The slate was nicknamed JC JC GaBaY, with J for Jay Sonza, C for Chavez, J for Joson, C for Coo, Ga for Gatmaytan, Ba for Batas Mauricio, and Y for Yasay.

| Name | Party | Occupation | Elected |
|---|---|---|---|
| Francisco Chavez | Reporma | Former Solicitor General | No |
| Bong Coo | Aksyon | Former athlete | No |
| Nicanor Gatmaytan Jr. | Aksyon | Lawyer | No |
| Eduardo Nonato Joson | Aksyon | Former Governor of Nueva Ecija | No |
| Melanio "Batas" Mauricio | Aksyon | Lawyer/TV personality | No |
| Jay Sonza | Aksyon | TV personality | No |
| Perfecto Yasay | Aksyon | Former bureaucrat | No |

== Surveys and alliance support ==
Roco performed second to third in surveys, but due to his prostate cancer, he had to go overseas for treatment, affecting his campaign and survey showings.

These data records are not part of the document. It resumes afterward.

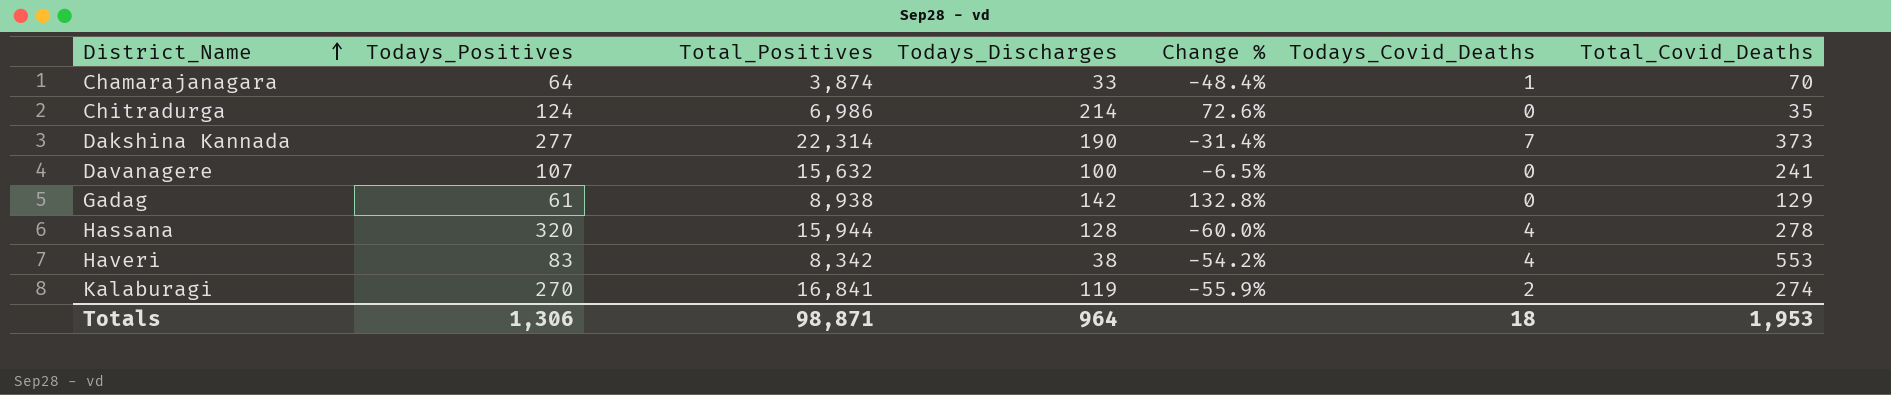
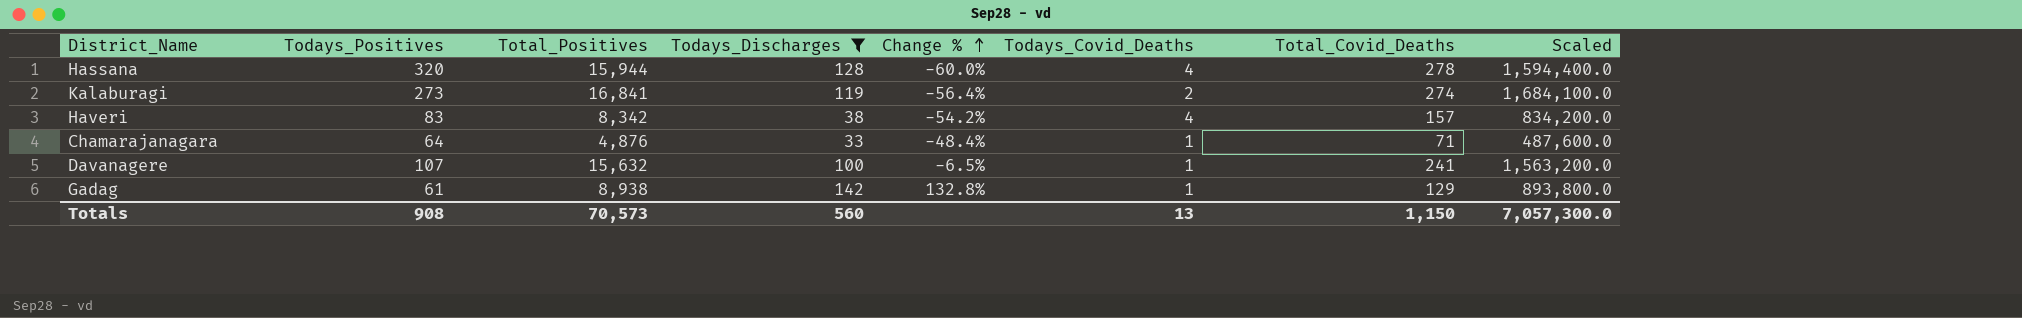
filter: none -> Todays_Discharges <= 142
row order: District_Name ascending -> Change % ascending
column Scaled | formula: none -> [Total_Positives] * 100
Kalaburagi | Todays_Positives: 270 -> 273
Kalaburagi | Change %: -55.9% -> -56.4%
Haveri | Total_Covid_Deaths: 553 -> 157
Chamarajanagara | Total_Positives: 3,874 -> 4,876
Chamarajanagara | Total_Covid_Deaths: 70 -> 71
Davanagere | Todays_Covid_Deaths: 0 -> 1
Gadag | Todays_Covid_Deaths: 0 -> 1
Totals | Todays_Positives: 1,306 -> 908
Totals | Total_Positives: 98,871 -> 70,573
Totals | Todays_Discharges: 964 -> 560
Totals | Todays_Covid_Deaths: 18 -> 13
Totals | Total_Covid_Deaths: 1,953 -> 1,150

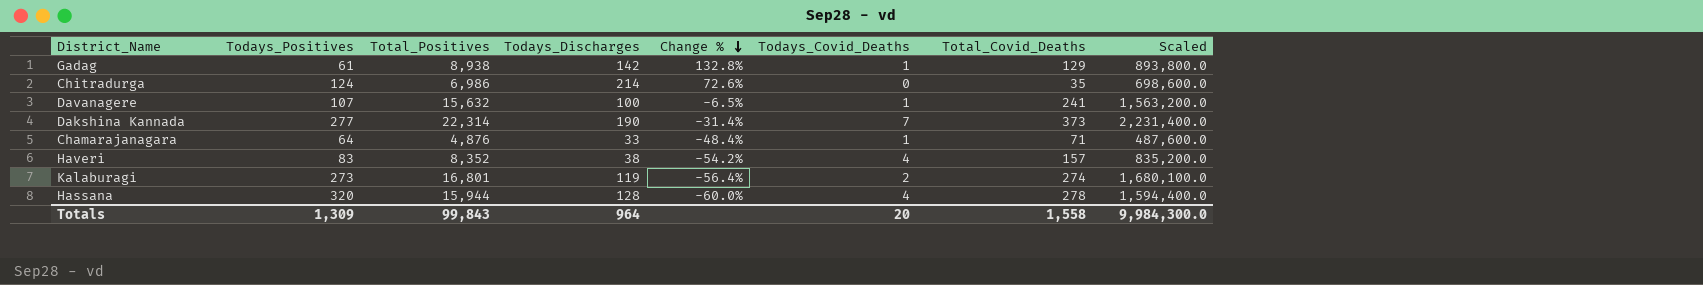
filter: Todays_Discharges <= 142 -> none
row order: Change % ascending -> Change % descending
Haveri | Total_Positives: 8,342 -> 8,352
Haveri | Scaled: 834,200.0 -> 835,200.0
Kalaburagi | Total_Positives: 16,841 -> 16,801
Kalaburagi | Scaled: 1,684,100.0 -> 1,680,100.0
Totals | Todays_Positives: 908 -> 1,309
Totals | Total_Positives: 70,573 -> 99,843
Totals | Todays_Discharges: 560 -> 964
Totals | Todays_Covid_Deaths: 13 -> 20
Totals | Total_Covid_Deaths: 1,150 -> 1,558
Totals | Scaled: 7,057,300.0 -> 9,984,300.0

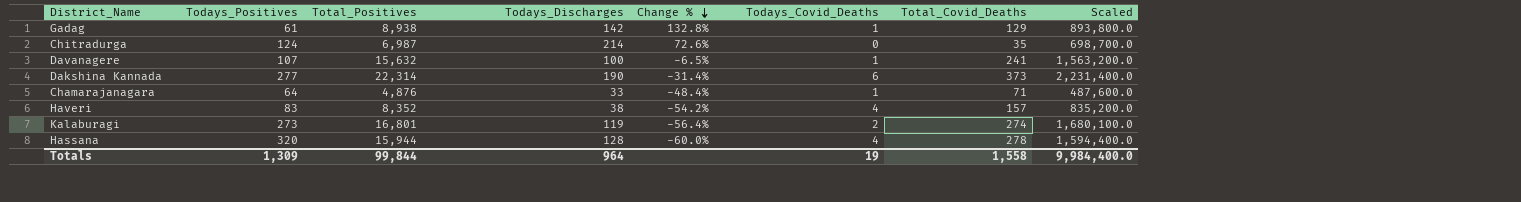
Chitradurga | Total_Positives: 6,986 -> 6,987
Chitradurga | Scaled: 698,600.0 -> 698,700.0
Dakshina Kannada | Todays_Covid_Deaths: 7 -> 6
Totals | Total_Positives: 99,843 -> 99,844
Totals | Todays_Covid_Deaths: 20 -> 19
Totals | Scaled: 9,984,300.0 -> 9,984,400.0

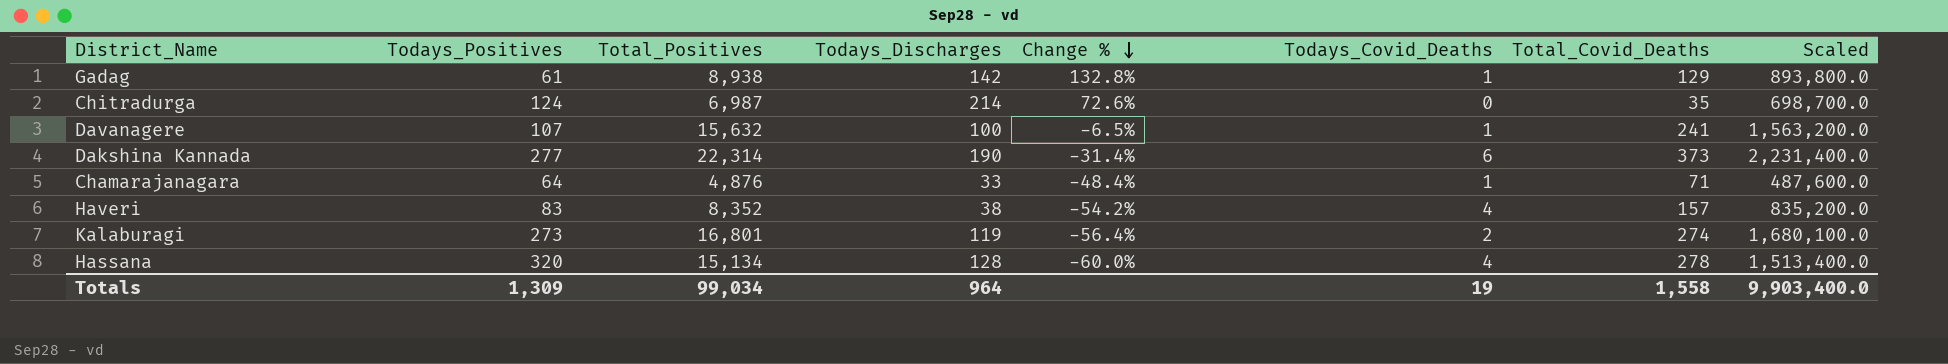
Hassana | Total_Positives: 15,944 -> 15,134
Hassana | Scaled: 1,594,400.0 -> 1,513,400.0
Totals | Total_Positives: 99,844 -> 99,034
Totals | Scaled: 9,984,400.0 -> 9,903,400.0

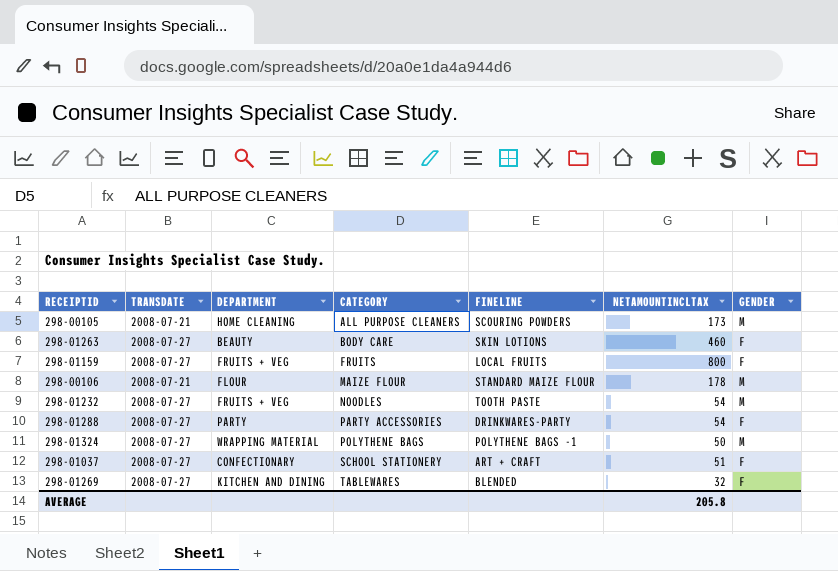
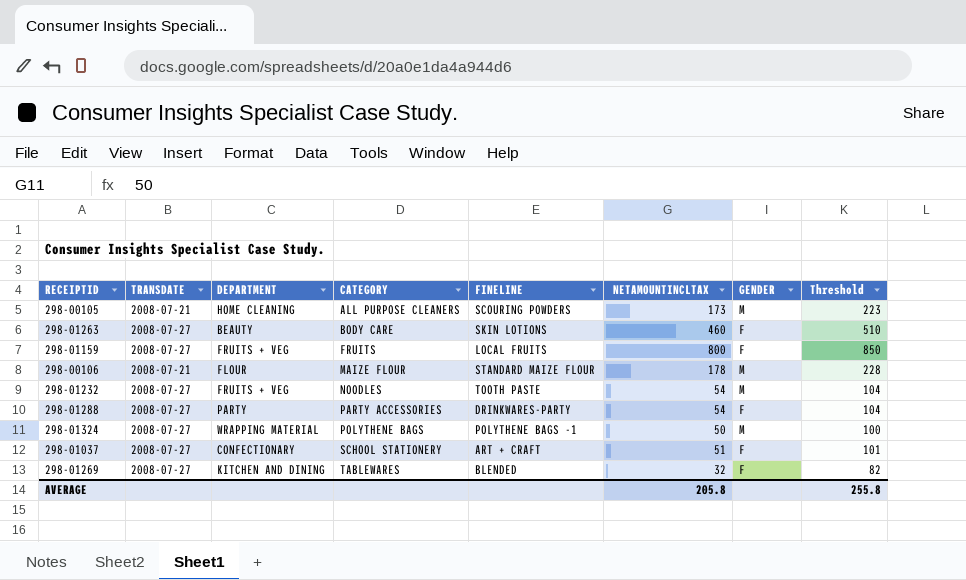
column Threshold | formula: none -> [NETAMOUNTINCLTAX] + 50

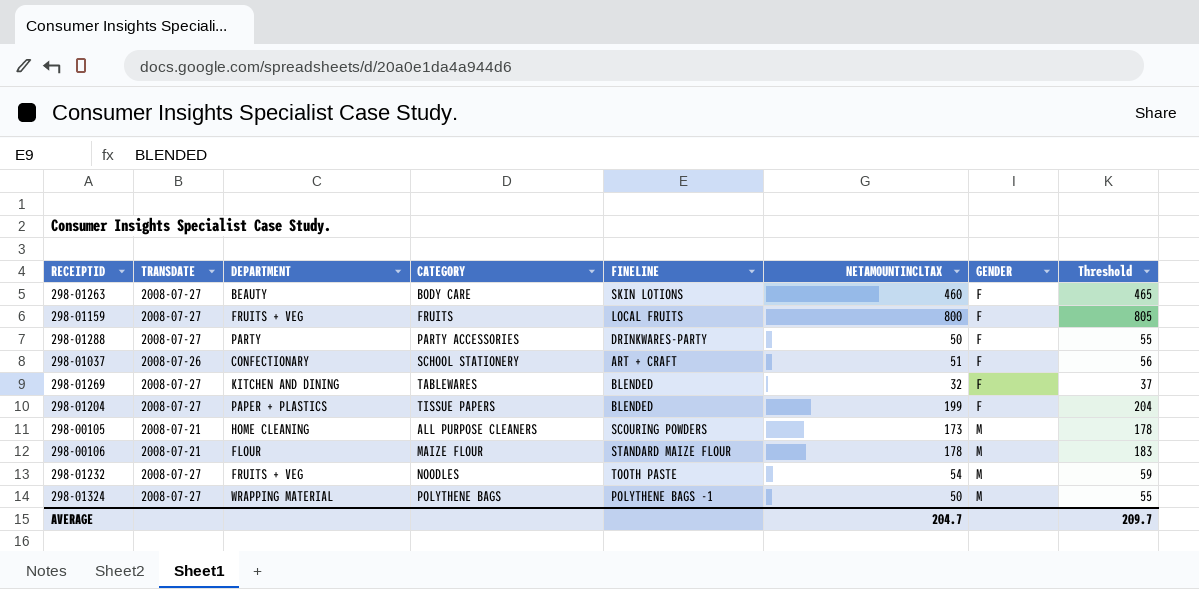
row order: CATEGORY ascending -> GENDER ascending
column Threshold | formula: [NETAMOUNTINCLTAX] + 50 -> [NETAMOUNTINCLTAX] + 5
298-01288 | NETAMOUNTINCLTAX: 54 -> 50
298-01037 | TRANSDATE: 2008-07-27 -> 2008-07-26
row 298-01204: none -> 2008-07-27 | PAPER + PLASTICS | TISSUE PAPERS | BLENDED | 199 | F | 204
AVERAGE | NETAMOUNTINCLTAX: 205.8 -> 204.7
AVERAGE | Threshold: 255.8 -> 209.7

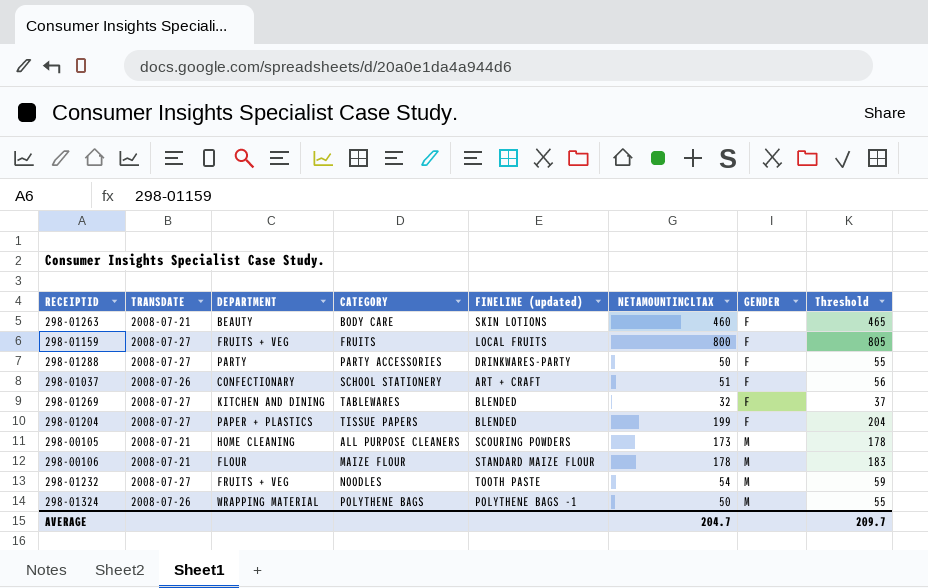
column name: FINELINE -> FINELINE (updated)
298-01263 | TRANSDATE: 2008-07-27 -> 2008-07-21
298-01324 | TRANSDATE: 2008-07-27 -> 2008-07-26

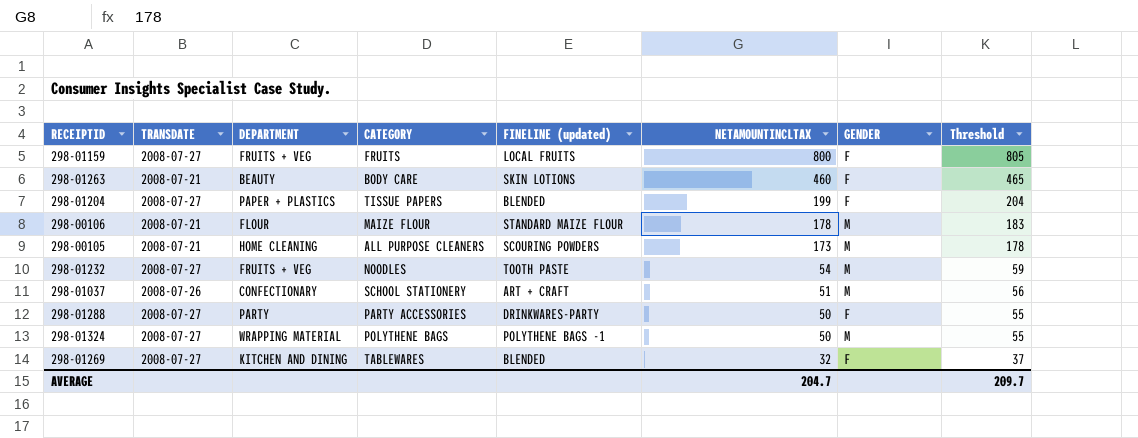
row order: GENDER ascending -> NETAMOUNTINCLTAX descending
298-01037 | GENDER: F -> M
298-01324 | TRANSDATE: 2008-07-26 -> 2008-07-27

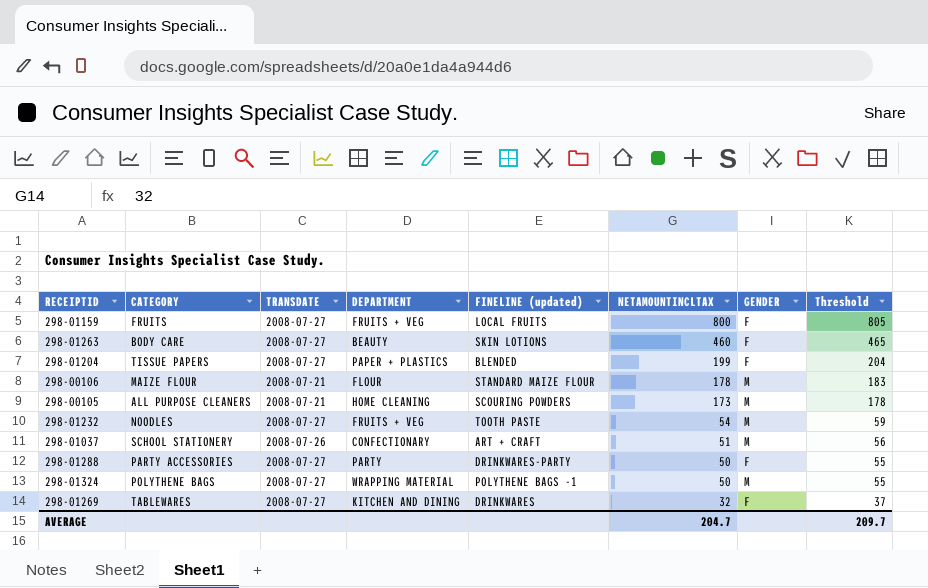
column CATEGORY | position: 4 -> 2
298-01263 | TRANSDATE: 2008-07-21 -> 2008-07-27
298-01269 | FINELINE (updated): BLENDED -> DRINKWARES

Unfortunately for him and the party, some of the supporters left his campaign, and insisted that he will not back out from the presidential race. The party had also feared vote-buying initiated by President Arroyo's Lakas–CMD.

== Result ==
Roco and the whole Alyansa slate lost the election, but he later called out Arroyo about her controversial election victory.

In August 2005, Roco died at the age of 63, succumbing to his prostate cancer.